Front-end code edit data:
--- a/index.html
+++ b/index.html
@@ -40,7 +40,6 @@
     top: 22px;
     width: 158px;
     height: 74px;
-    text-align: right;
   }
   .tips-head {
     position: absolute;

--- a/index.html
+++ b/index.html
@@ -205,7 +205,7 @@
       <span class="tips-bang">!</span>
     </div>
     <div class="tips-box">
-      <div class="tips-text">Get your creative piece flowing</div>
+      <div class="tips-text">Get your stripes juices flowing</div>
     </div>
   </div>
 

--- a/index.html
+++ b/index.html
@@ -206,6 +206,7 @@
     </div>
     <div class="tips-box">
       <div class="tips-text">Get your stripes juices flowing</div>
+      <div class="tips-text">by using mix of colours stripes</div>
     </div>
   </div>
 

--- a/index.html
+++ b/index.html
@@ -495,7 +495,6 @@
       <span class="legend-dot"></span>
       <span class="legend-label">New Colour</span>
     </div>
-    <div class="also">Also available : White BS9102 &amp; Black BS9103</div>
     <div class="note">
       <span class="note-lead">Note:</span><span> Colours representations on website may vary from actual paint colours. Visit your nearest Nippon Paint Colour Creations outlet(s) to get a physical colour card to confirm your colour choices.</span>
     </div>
* * *
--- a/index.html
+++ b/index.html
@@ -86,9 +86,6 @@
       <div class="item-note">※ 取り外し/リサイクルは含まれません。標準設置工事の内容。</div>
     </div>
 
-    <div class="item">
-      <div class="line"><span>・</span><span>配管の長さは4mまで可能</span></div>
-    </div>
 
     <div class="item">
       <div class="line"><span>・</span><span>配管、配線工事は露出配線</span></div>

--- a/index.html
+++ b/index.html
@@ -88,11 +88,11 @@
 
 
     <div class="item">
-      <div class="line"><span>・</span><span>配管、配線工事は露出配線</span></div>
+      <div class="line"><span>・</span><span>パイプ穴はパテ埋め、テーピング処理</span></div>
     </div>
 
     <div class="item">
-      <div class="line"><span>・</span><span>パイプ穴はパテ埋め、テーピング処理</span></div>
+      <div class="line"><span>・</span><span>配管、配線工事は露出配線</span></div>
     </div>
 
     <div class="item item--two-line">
* * *
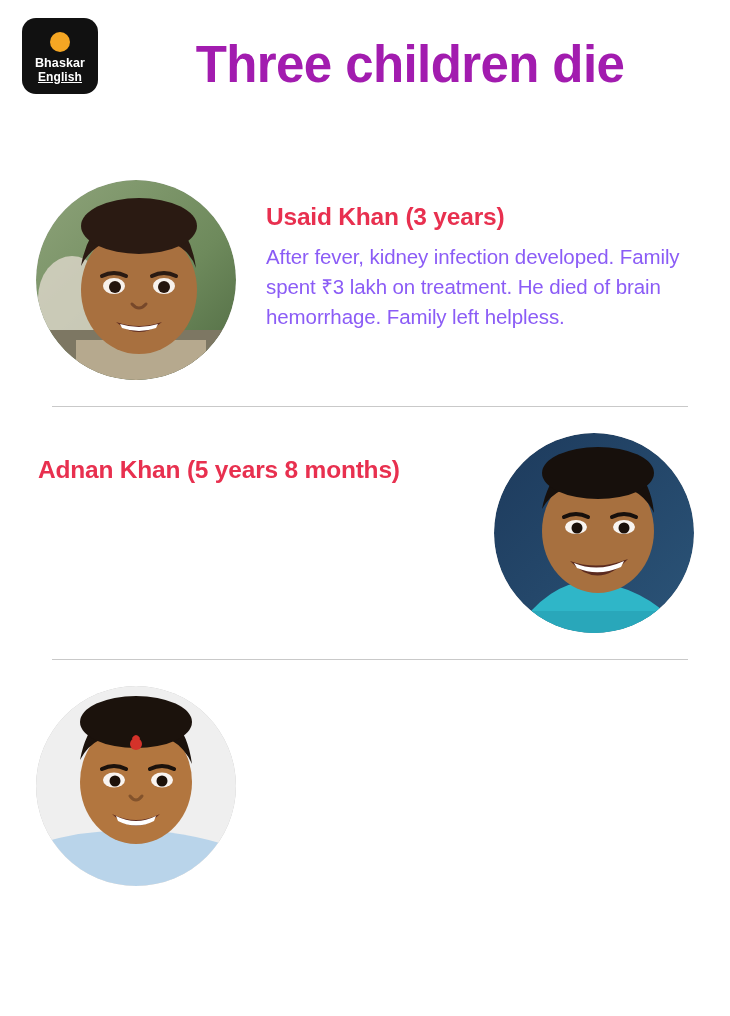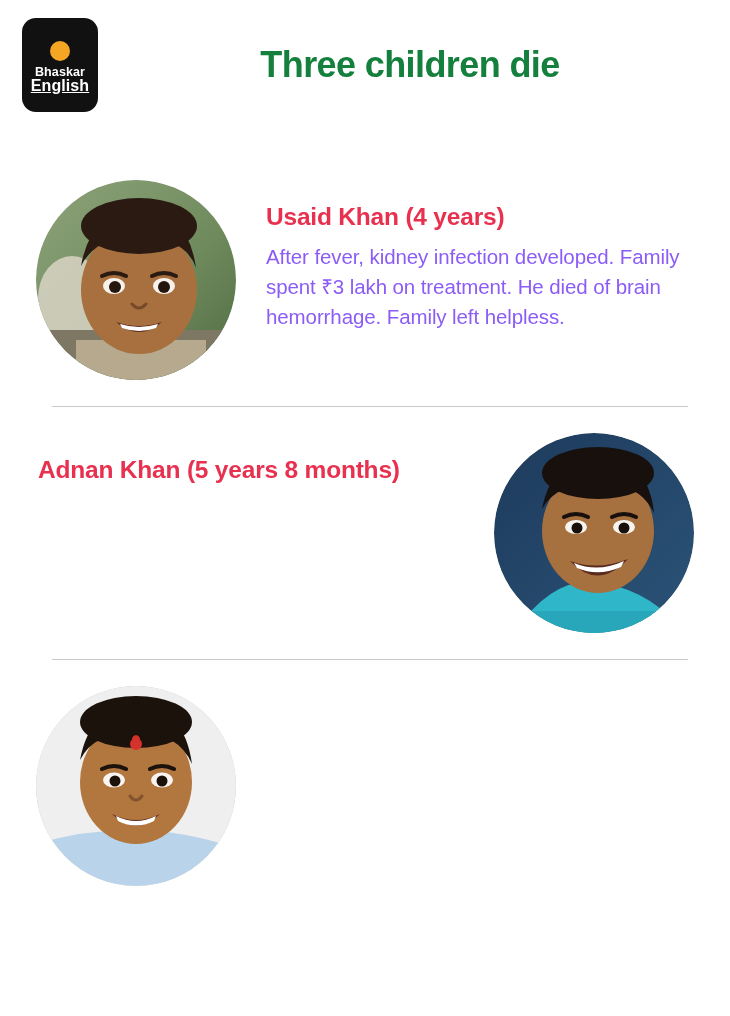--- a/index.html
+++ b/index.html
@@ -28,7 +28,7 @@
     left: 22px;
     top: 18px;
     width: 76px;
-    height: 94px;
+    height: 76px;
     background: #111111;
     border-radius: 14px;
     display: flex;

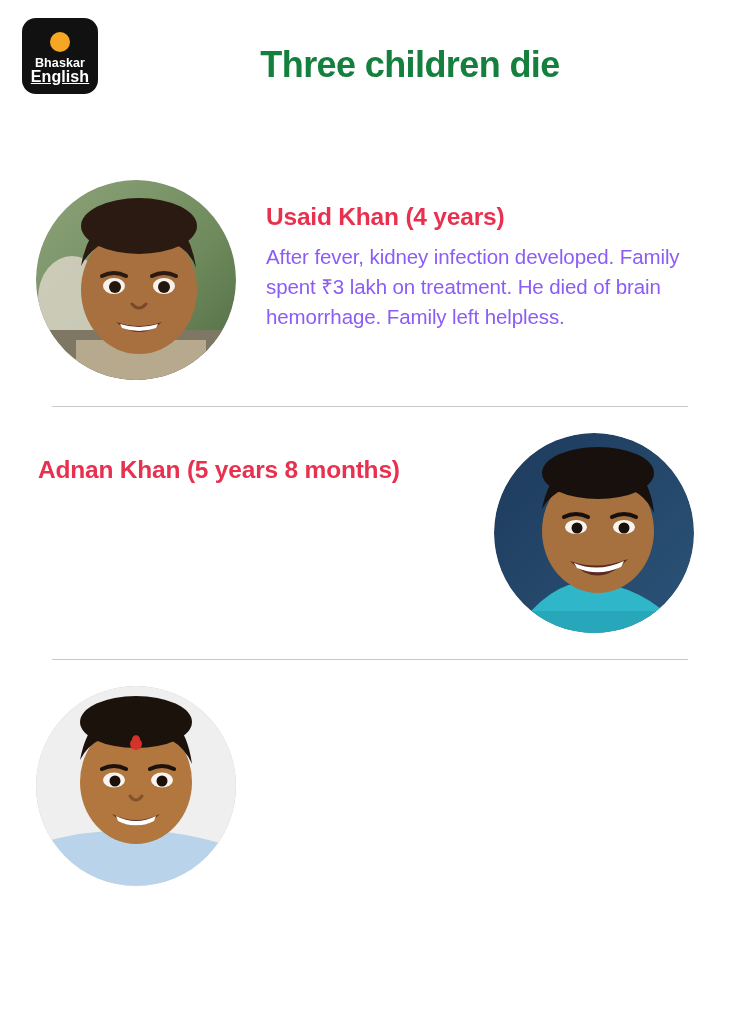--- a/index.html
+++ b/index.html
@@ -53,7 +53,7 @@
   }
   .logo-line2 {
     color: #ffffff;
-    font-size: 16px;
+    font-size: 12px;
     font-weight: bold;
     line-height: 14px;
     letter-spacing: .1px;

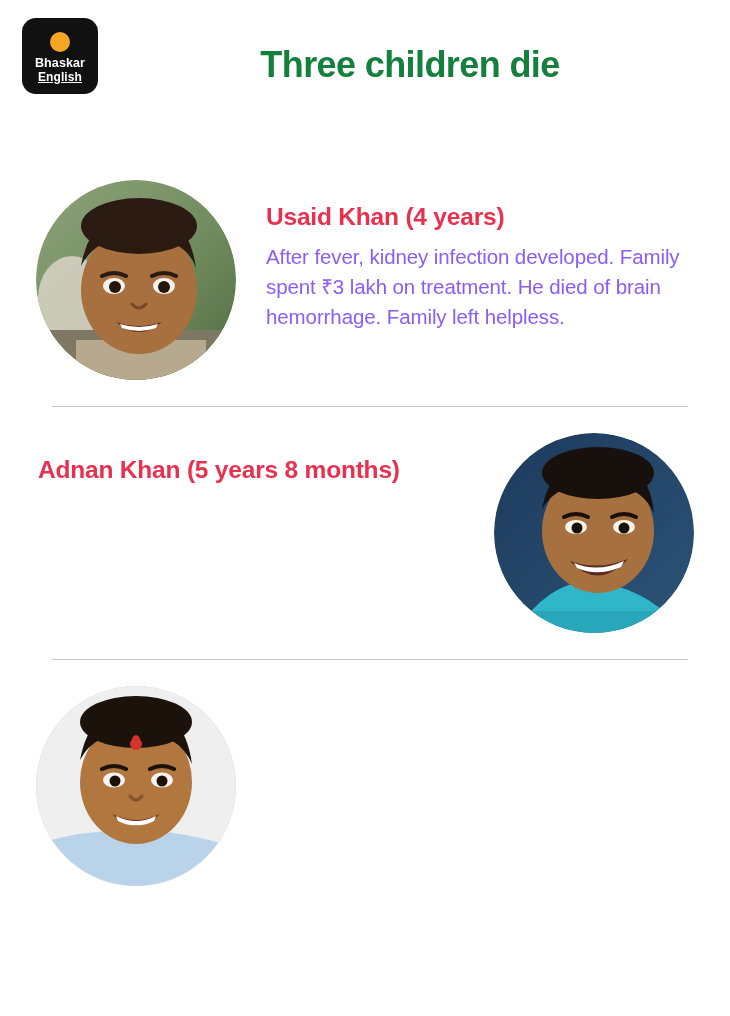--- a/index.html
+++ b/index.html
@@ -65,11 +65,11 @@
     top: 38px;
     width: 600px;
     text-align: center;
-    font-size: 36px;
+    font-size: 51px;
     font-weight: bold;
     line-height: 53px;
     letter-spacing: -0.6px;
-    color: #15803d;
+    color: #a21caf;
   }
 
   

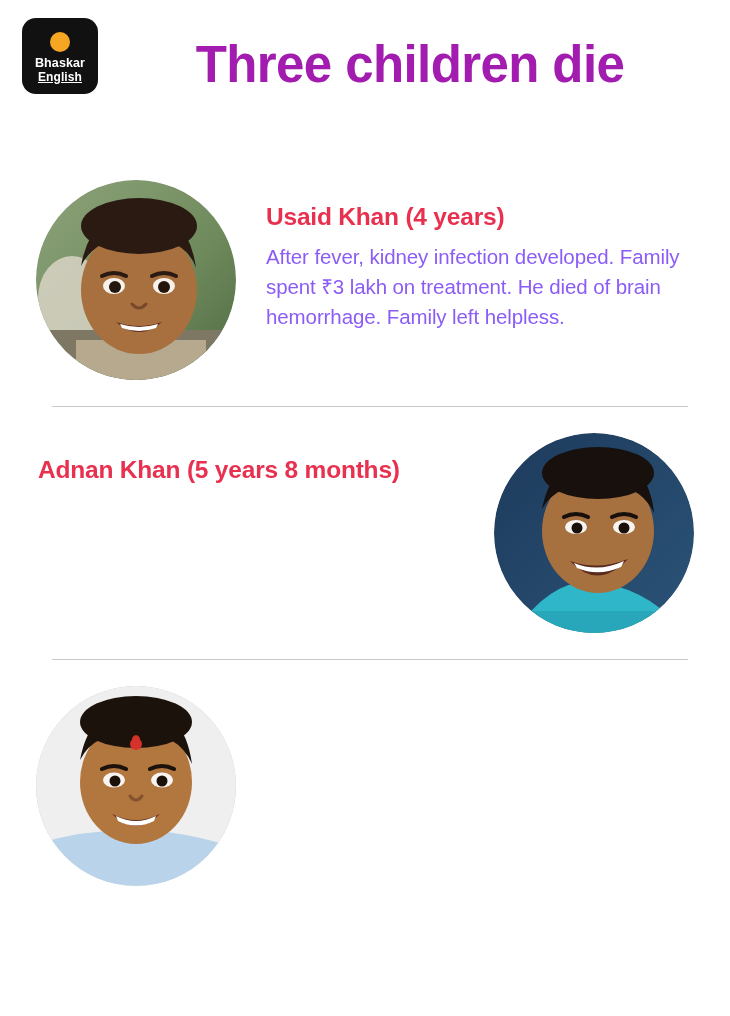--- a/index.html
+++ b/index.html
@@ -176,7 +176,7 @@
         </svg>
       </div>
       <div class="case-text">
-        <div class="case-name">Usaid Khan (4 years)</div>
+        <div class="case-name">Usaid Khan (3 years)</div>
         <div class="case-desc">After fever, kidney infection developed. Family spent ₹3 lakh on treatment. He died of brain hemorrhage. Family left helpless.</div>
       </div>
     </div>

- _Task_:
Please report all lines in the entries where "Usaid" appears.

- _Solved exercise_:
-        <div class="case-name">Usaid Khan (4 years)</div>
+        <div class="case-name">Usaid Khan (3 years)</div>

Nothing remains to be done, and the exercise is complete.